Il primo decreto ( Decretum de fide et ecclesia ) dichiarava che la Chiesa cattolica non aveva il diritto di introdurre nuovi dogmi , ma solo di preservare nella sua originaria purezza la fede una volta consegnata da Cristo ai suoi apostoli , ed era infallibile solo nella misura in cui si conformava alla Sacra Scrittura e alla vera tradizione; la Chiesa, inoltre, era un corpo puramente spirituale e non aveva autorità nelle cose secolari. Altri decreti denunciavano il presunto abuso delle indulgenze, delle feste dei santi e delle processioni e proponevano regolamenti riveduti; altri ancora hanno ingiunto la chiusura dei negozi la domenica durante il servizio divino, l'introduzione della lingua volgare nel rito romano , l'emissione di edizioni di testi liturgici per l'uso devozionale delle persone che avevano traduzioni parallele in volgare, e hanno raccomandato l'abolizione di tutti gli ordini monastici tranne quello di San Benedetto , le cui regole dovevano essere armonizzate con le idee moderne; alle monache doveva essere vietato prendere i voti prima dei 40 anni. L'ultimo dei decreti proponeva la convocazione di un consiglio nazionale.

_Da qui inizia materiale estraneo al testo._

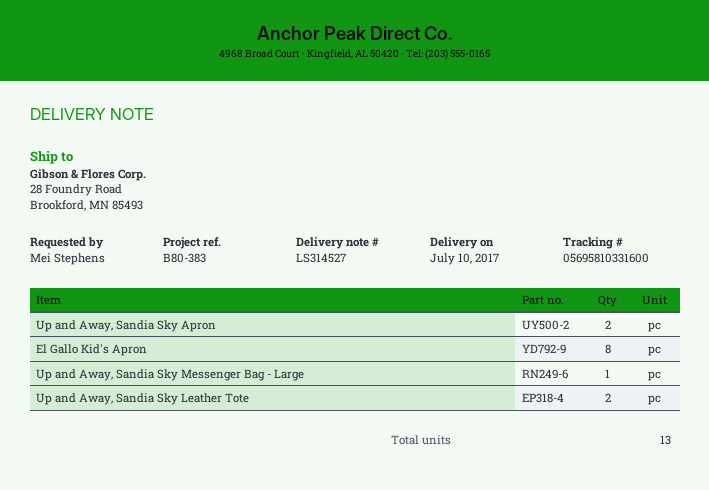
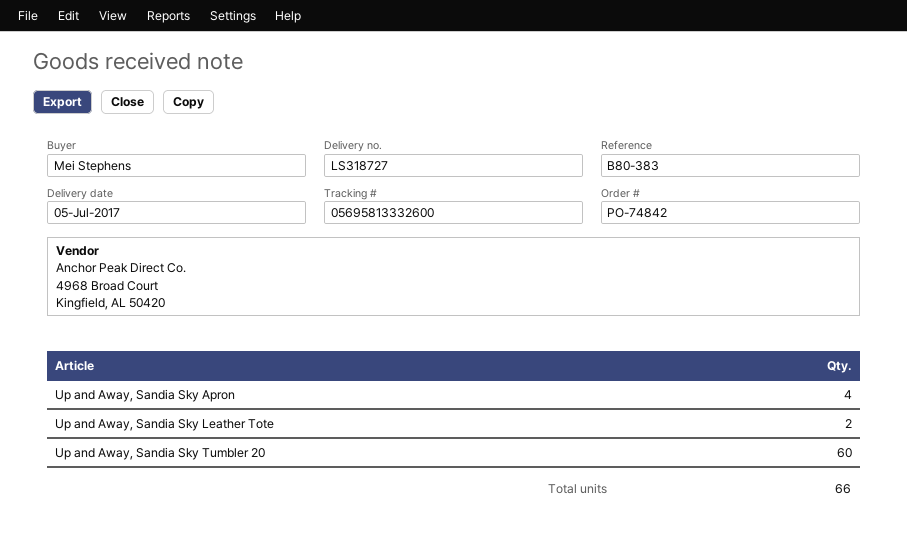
delivery note number: LS314527 -> LS318727
delivery date: 2017-07-10 -> 2017-07-05
tracking number: 05695810331600 -> 05695813332600
Up and Away, Sandia Sky Apron: 2 -> 4
El Gallo Kid's Apron: 8 -> none
Up and Away, Sandia Sky Messenger Bag - Large: 1 -> none
Up and Away, Sandia Sky Tumbler 20: none -> 60
total quantity: 13 -> 66

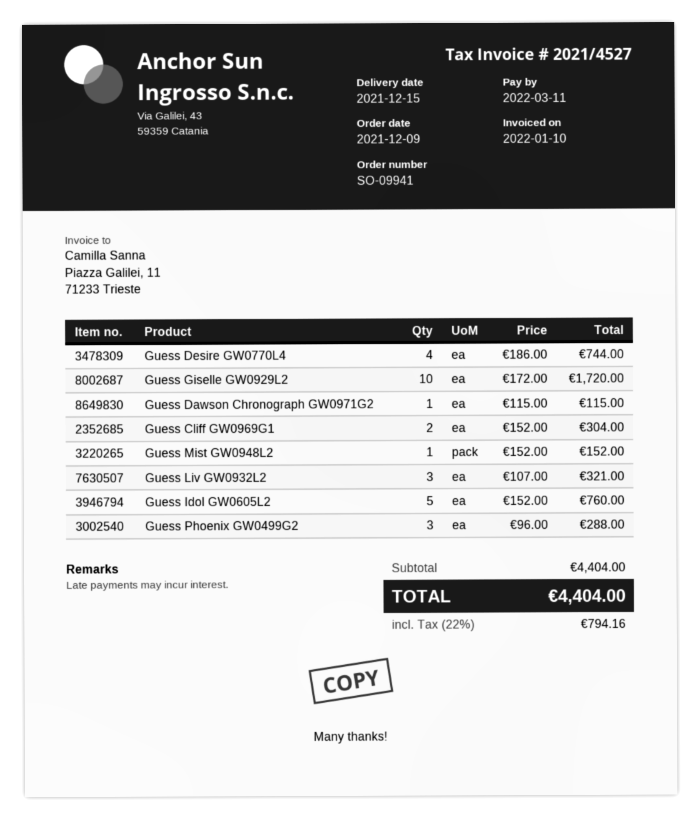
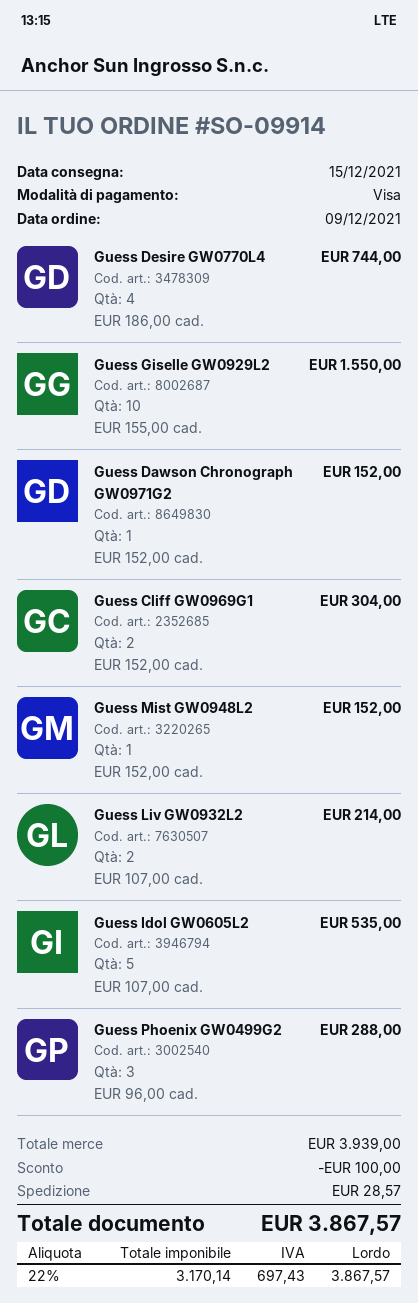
order number: SO-09941 -> SO-09914
Guess Giselle GW0929L2: 10 x 172.00 = 1720.00 -> 10 x 155.00 = 1550.00
Guess Dawson Chronograph GW0971G2: 1 x 115.00 = 115.00 -> 1 x 152.00 = 152.00
Guess Liv GW0932L2: 3 x 107.00 = 321.00 -> 2 x 107.00 = 214.00
Guess Idol GW0605L2: 5 x 152.00 = 760.00 -> 5 x 107.00 = 535.00
subtotal: 4404.00 -> 3939.00
discount: none -> 100.00
shipping: none -> 28.57
tax: 22% = 794.16 -> 22% = 697.43
total: 4404.00 -> 3867.57

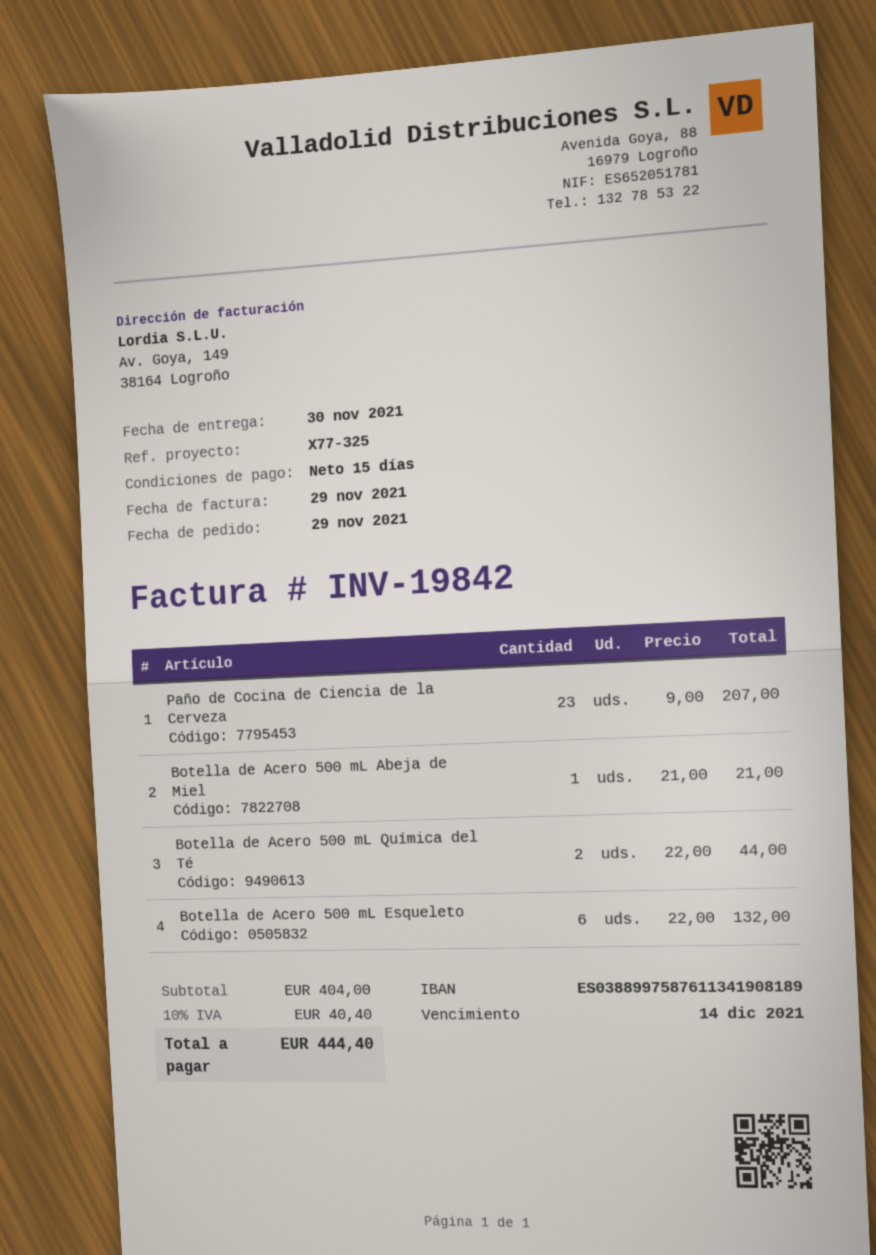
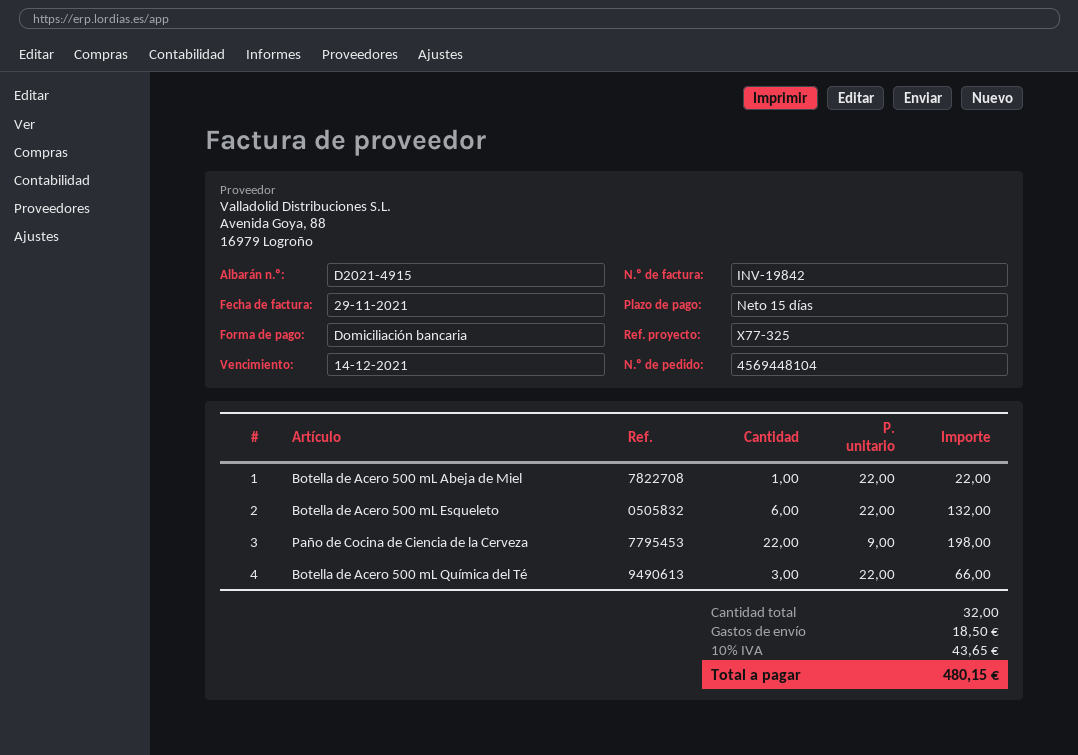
Paño de Cocina de Ciencia de la Cerveza: 23 x 9.00 = 207.00 -> 22 x 9.00 = 198.00
Botella de Acero 500 mL Abeja de Miel: 1 x 21.00 = 21.00 -> 1 x 22.00 = 22.00
Botella de Acero 500 mL Química del Té: 2 x 22.00 = 44.00 -> 3 x 22.00 = 66.00
shipping: none -> 18.50
tax: 10% = 40.40 -> 10% = 43.65
total: 444.40 -> 480.15

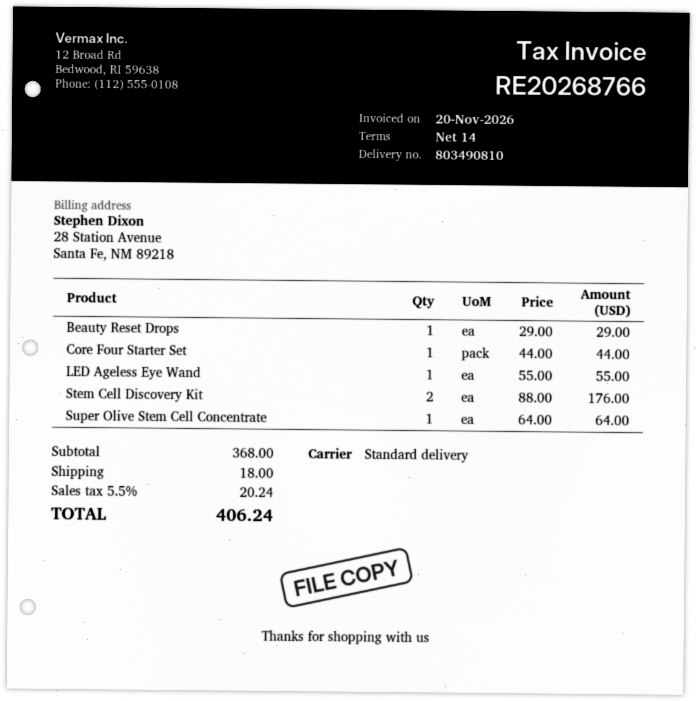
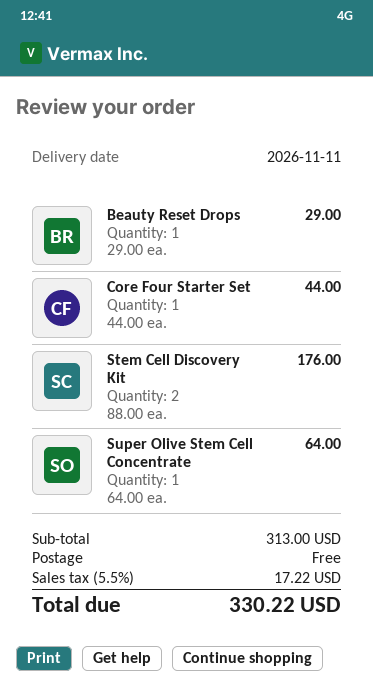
LED Ageless Eye Wand: 1 x 55.00 = 55.00 -> none
subtotal: 368.00 -> 313.00
shipping: 18.00 -> 0.00
tax: 5.5% = 20.24 -> 5.5% = 17.22
total: 406.24 -> 330.22

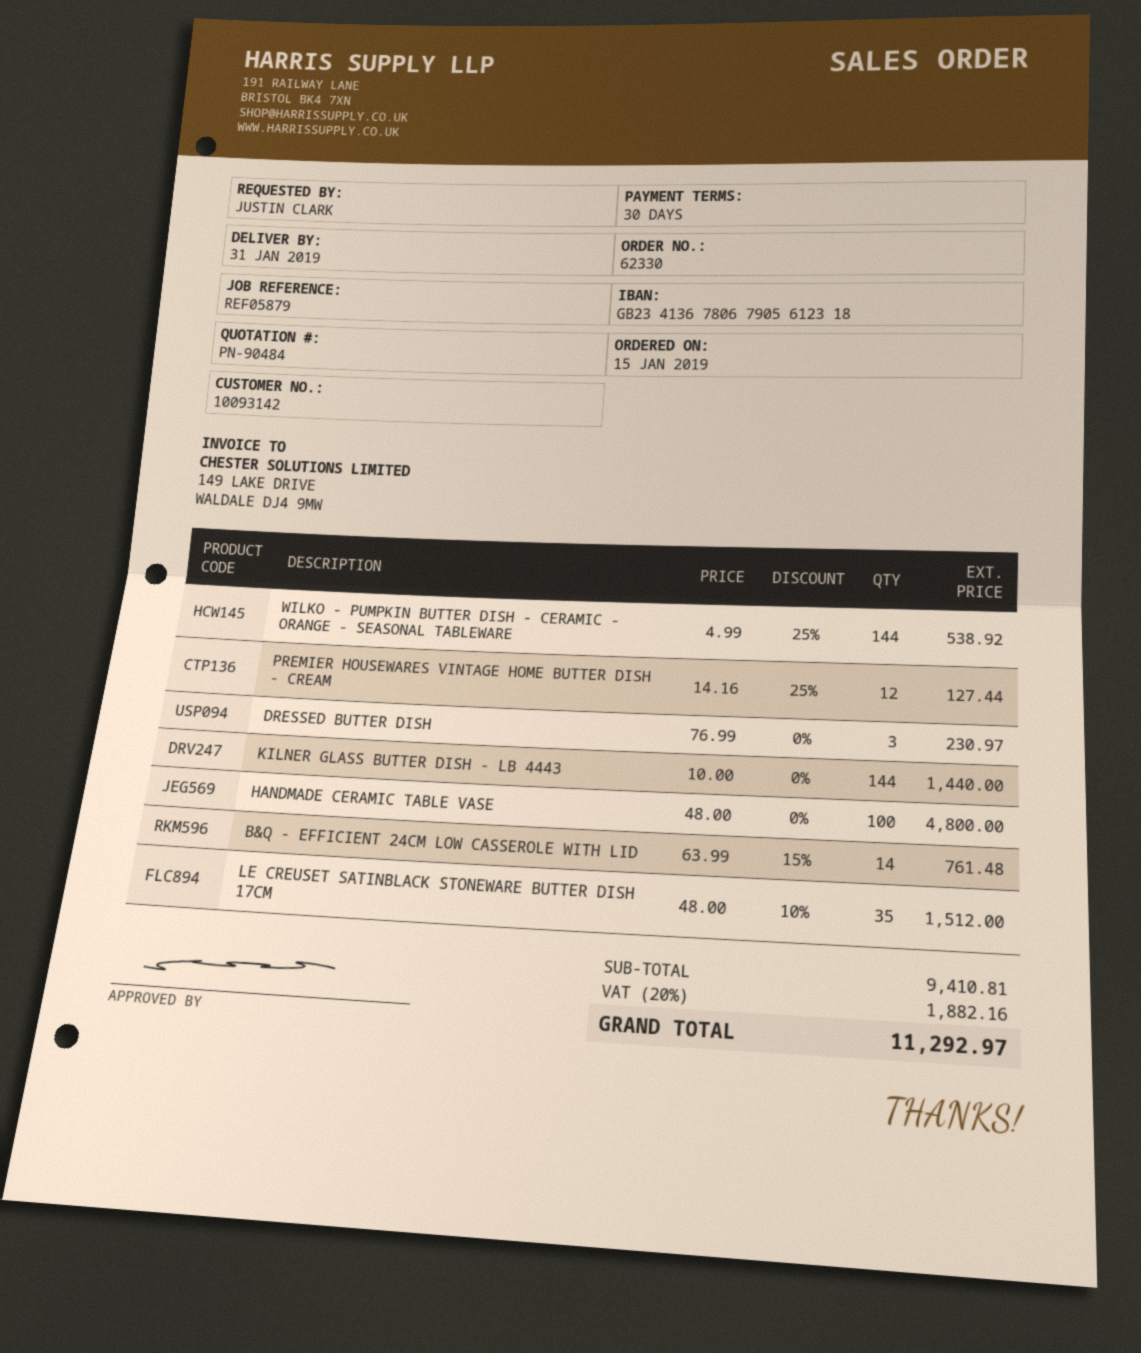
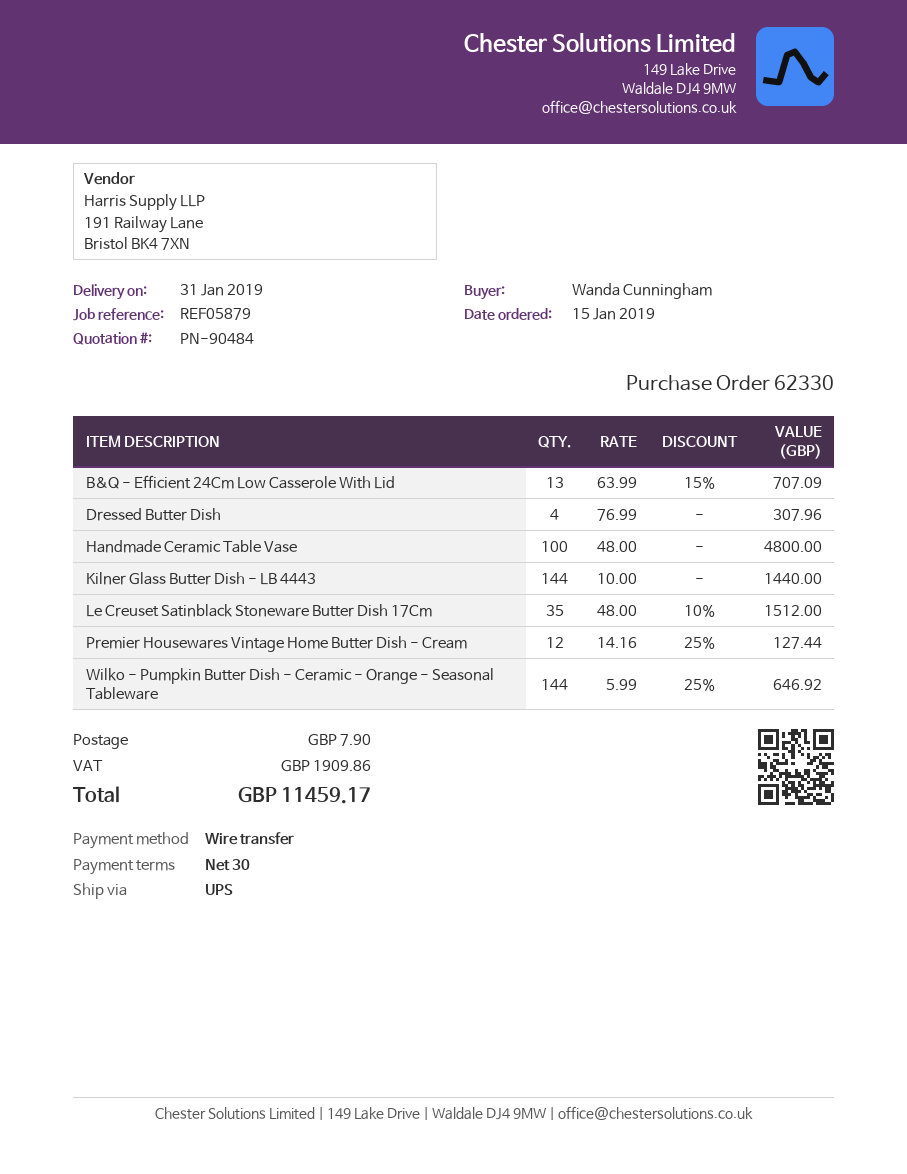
ordered by: JUSTIN CLARK -> Wanda Cunningham
WILKO - PUMPKIN BUTTER DISH - CERAMIC - ORANGE - SEASONAL TABLEWARE: 144 x 4.99 - 25% = 538.92 -> 144 x 5.99 - 25% = 646.92
DRESSED BUTTER DISH: 3 x 76.99 = 230.97 -> 4 x 76.99 = 307.96
B&Q - EFFICIENT 24CM LOW CASSEROLE WITH LID: 14 x 63.99 - 15% = 761.48 -> 13 x 63.99 - 15% = 707.09
shipping: none -> 7.90
tax: 1882.16 -> 1909.86
total: 11292.97 -> 11459.17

Nel complesso, le misure del sinodo incorporavano richieste avanzate in precedenza dal partito giansenista , opponendosi ad esempio alla devozione al Sacro Cuore , sebbene non si possa dire che il sinodo fosse essenzialmente giansenista. Alcune delle sue proposte erano già da secoli legge della Chiesa, altre erano misure pastorali moderate, altre riguardavano questioni ben al di là dell'autorità di qualsiasi organo diocesano e altre erano comunque più nella natura di "riempitivi" per comporre un inebriante e alto -sonante manifesto rivoluzionario. La forza trainante era la dinastia degli Asburgo , come era evidente al clero di fronte alle proposte di bozza del sinodo, che comprensibilmente ritenne la discrezione la parte migliore del valore. Il vescovo Ricci ha colto il suo momento, e sembra aver aderito con entusiasmo all'evento, ma allo stesso tempo aveva una scelta limitata vista la dominazione del regime assolutista in Toscana, uno stato piccolo, ma sostenuto dal potere internazionale esercitato dagli Asburgo .

Assemblea a Firenze

I decreti del sinodo furono emanati insieme ad una lettera pastorale del vescovo Ricci, e furono caldamente approvati dal Granduca, su cui istanza un sinodo "nazionale" dei vescovi toscani si riunì a Firenze il 23 aprile 1787. A questo punto, però, il piano si è bloccato. Il carattere di questa nuova assemblea, come la sua composizione, era completamente diverso. I vescovi rifiutarono di dare voce a chiunque non fosse del loro ordine, e alla fine i decreti di Pistoia furono sostenuti da soli tre vescovi.

Tuttavia, come strumento di propaganda in una guerra ideologica, gli atti del sinodo di Pistoia furono pubblicati in latino e in italiano a Pavia nel 1788.

Pio VI incaricò quattro vescovi, assistiti da teologi del clero secolare, di esaminare le risoluzioni pistoiesi, e incaricò una congregazione di cardinali e vescovi di giudicare su di loro. Questi hanno condannato il sinodo e dichiarato che ottantacinque delle sue proposte erano errate e pericolose. Gli insegnamenti del Sinodo furono infine condannati dalla bolla pontificia Auctorem fidei del 28 agosto 1794. De 'Ricci, privato dell'appoggio personale del Granduca (divenuto nel frattempo Imperatore del Sacro Romano Impero Leopoldo II), su pressione di Roma, e minacciato di violenza di massa come sospetto distruttore di sacre reliquie, si dimise nel 1791 e visse a Firenze come un gentiluomo privato fino alla sua morte. Nel maggio 1805, al ritorno di Papa Pio VII da Parigi , firmò un atto di sottomissione all'autorità pontificia.